Mellow propone un approccio diverso rispetto ai classici player musicali disponibili su Linux. L’obiettivo è chiaro fin dal primo utilizzo: ridurre al minimo ogni elemento visivo non essenziale per lasciare spazio esclusivamente alla musica.
In un panorama pieno di applicazioni ricche di funzionalità e pannelli, questa scelta rappresenta una direzione precisa, pensata per chi vuole concentrarsi sull’ascolto senza distrazioni continue.

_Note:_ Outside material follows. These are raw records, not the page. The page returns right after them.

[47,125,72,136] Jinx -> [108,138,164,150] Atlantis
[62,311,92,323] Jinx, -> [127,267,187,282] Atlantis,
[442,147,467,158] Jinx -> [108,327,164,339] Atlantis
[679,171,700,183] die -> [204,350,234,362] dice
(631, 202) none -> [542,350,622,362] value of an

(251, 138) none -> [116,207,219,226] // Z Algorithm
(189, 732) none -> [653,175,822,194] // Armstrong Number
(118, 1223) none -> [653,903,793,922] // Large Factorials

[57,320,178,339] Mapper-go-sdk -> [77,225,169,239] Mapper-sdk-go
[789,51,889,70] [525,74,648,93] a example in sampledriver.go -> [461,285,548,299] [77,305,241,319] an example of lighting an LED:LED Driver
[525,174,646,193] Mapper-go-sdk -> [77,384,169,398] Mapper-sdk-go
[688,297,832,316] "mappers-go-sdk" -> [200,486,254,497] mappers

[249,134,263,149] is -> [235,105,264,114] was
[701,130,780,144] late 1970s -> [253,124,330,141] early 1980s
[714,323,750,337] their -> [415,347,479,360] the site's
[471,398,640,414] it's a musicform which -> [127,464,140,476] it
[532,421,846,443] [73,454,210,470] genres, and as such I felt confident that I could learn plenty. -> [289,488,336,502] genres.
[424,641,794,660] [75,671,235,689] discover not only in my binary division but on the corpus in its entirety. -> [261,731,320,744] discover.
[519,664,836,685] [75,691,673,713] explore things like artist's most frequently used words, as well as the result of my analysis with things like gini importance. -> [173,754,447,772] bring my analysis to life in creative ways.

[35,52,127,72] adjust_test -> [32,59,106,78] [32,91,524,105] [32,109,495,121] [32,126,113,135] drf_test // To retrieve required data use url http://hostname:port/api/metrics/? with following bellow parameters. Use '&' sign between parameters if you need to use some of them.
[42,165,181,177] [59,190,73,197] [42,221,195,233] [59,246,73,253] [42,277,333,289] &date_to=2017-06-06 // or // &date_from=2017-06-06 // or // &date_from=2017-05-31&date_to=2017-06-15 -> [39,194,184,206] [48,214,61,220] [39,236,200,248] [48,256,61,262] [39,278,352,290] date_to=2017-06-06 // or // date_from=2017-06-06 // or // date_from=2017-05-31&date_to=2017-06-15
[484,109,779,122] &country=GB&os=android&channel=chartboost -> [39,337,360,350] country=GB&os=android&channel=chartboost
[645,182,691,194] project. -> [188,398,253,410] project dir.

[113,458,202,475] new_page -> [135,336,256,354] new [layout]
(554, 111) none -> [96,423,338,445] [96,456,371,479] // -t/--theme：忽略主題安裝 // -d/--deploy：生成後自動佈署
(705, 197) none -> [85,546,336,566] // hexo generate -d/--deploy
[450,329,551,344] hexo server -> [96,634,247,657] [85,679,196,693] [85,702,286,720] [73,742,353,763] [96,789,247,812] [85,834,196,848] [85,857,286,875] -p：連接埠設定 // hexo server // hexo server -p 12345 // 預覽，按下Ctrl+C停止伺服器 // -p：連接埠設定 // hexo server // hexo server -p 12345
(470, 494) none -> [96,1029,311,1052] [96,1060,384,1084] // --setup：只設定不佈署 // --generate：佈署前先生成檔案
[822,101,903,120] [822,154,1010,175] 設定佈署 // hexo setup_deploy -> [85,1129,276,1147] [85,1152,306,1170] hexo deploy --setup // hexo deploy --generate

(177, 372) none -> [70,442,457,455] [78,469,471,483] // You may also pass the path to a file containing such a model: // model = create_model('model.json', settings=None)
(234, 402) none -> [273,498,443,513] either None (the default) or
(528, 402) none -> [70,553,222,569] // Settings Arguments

Il design non è solo una questione estetica, ma diventa parte integrante dell’esperienza. L’interfaccia è stata progettata per guidare l’utente verso un utilizzo più consapevole, evitando interazioni superflue e limitando le tentazioni di saltare continuamente tra i brani.
Interfaccia minimalista e concetto “now vs not now”
Una delle caratteristiche più distintive di Mellow è la struttura dell’interfaccia. A differenza dei player tradizionali, il brano in riproduzione viene posizionato nella parte inferiore della finestra, diventando il punto focale dell’intera esperienza. Questa scelta elimina elementi come il classico pulsante “indietro”, riducendo l’interazione impulsiva.
L’interfaccia è divisa in due livelli ben distinti. Il primo è il player principale, definito come il “now”, dove si trovano il brano in esecuzione e i controlli essenziali. Il secondo livello è un overlay che racchiude tutto il resto: libreria musicale, gestione della coda, impostazioni e navigazione tra i contenuti.
Quando l’overlay viene chiuso, l’ambiente torna completamente pulito, lasciando spazio solo alla musica. Questo approccio incentiva un ascolto più immersivo e meno frammentato, ideale per chi vuole vivere ogni traccia senza interruzioni.
Funzionalità essenziali e prestazioni leggere
Nonostante l’approccio minimale, Mellow integra tutte le funzioni fondamentali per un utilizzo quotidiano. La riproduzione gapless permette transizioni fluide tra i brani, eliminando pause indesiderate e migliorando l’esperienza con album o playlist continue.

La gestione della libreria musicale consente di esplorare facilmente i file locali, mentre il sistema di rilevamento automatico aggiorna i contenuti in caso di modifiche, spostamenti o nuove aggiunte. Questo evita la necessità di interventi manuali e mantiene sempre aggiornata la collezione.
La coda dei brani è completamente gestibile, offrendo la possibilità di organizzare l’ordine di riproduzione o pianificare una pausa. Anche il supporto ai dispositivi rimovibili aggiunge flessibilità, permettendo di mantenere informazioni come valutazioni e preferenze quando la libreria torna disponibile.
Dal punto di vista visivo, i colori adattivi rappresentano un dettaglio interessante: l’interfaccia cambia tonalità in base alla copertina dell’album, creando un ambiente coerente e dinamico senza risultare invasivo.

Infine, le prestazioni leggere rendono Mellow adatto anche a sistemi meno recenti o a librerie molto ampie. L’avvio rapido e la reattività generale contribuiscono a un’esperienza fluida, mantenendo sempre al centro ciò che conta davvero: la musica.
Installare Mellow
Mellow è un progetto ancora in fase di sviluppo possiamo installarlo tramite Flatpak scaricando il file flatpak e da terminale diamo il comando flatpak install “filescaricato.flatpak” e confermiamo l’installazione. A breve il player sarà disponibile anche su Flathub.
Abbiamo testato Mellow su Fedora 44 con ambiente desktop Budgie (immagini articolo).